Seeding the future of edible forests
World Agroforestry, ICRAF Genetic Resources Unit collects, conserves and distributes a diverse collection of agroforestry trees. Their main focus is on indigenous species in the tropics and sub-tropics.
Agroforestry means integrating trees in agriculture, including the agricultural use of trees. This creates numerous benefits: it produces nutritious foods to meet local and market demands; it boosts biodiversity and generates multiple ecosystem services; and it increases resilience and reduces vulnerability to shocks. An estimated 1.2 billion people rely on agroforestry to help feed themselves and their families.

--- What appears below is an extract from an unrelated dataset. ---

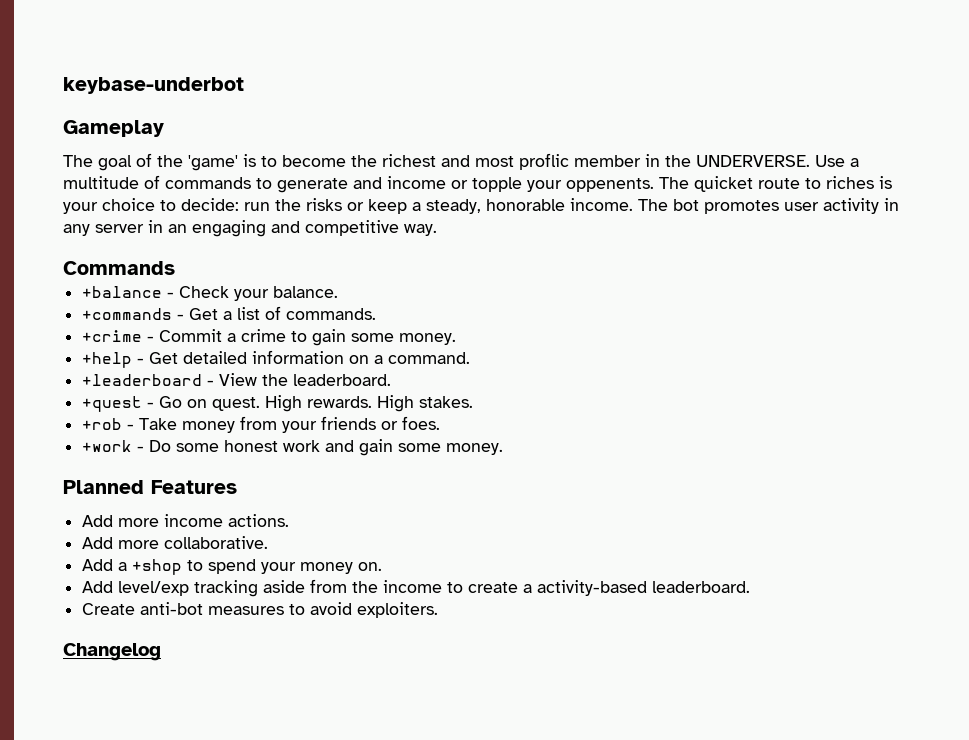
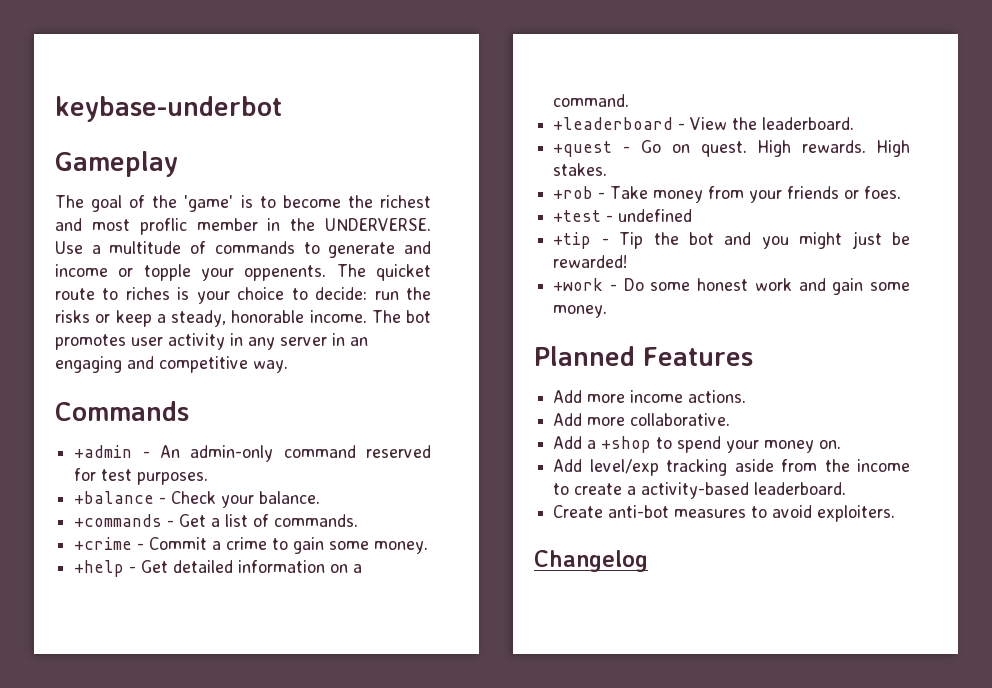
(175, 268) none -> [74,445,431,462] [74,468,209,485] // +admin - An admin-only command reserved for test purposes.
(441, 423) none -> [553,209,693,222] [553,231,910,249] [553,255,628,268] // +test - undefined // +tip - Tip the bot and you might just be rewarded!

Safeguarding genetic resources is critical to global food security. The World Agroforestry, ICRAF seed bank in Nairobi and field genebanks in other regions ensure the supply of living genetic resources such as seeds from superior tree species for research, and conserve material for the benefit of present and future generations. About 190 species have been conserved. These are wild, partially domesticated and domesticated tree species used in agroforestry systems to supply fruit, timber, medicines and other products. A genetic resources database provides information on agroforestry tree diversity, uses, suitability and sources of seed. The strategy ensures that collections are conserved based on international standards, encouraging quality research to fill information gaps and promote use, and sharing knowledge and genetic resources to improve livelihoods.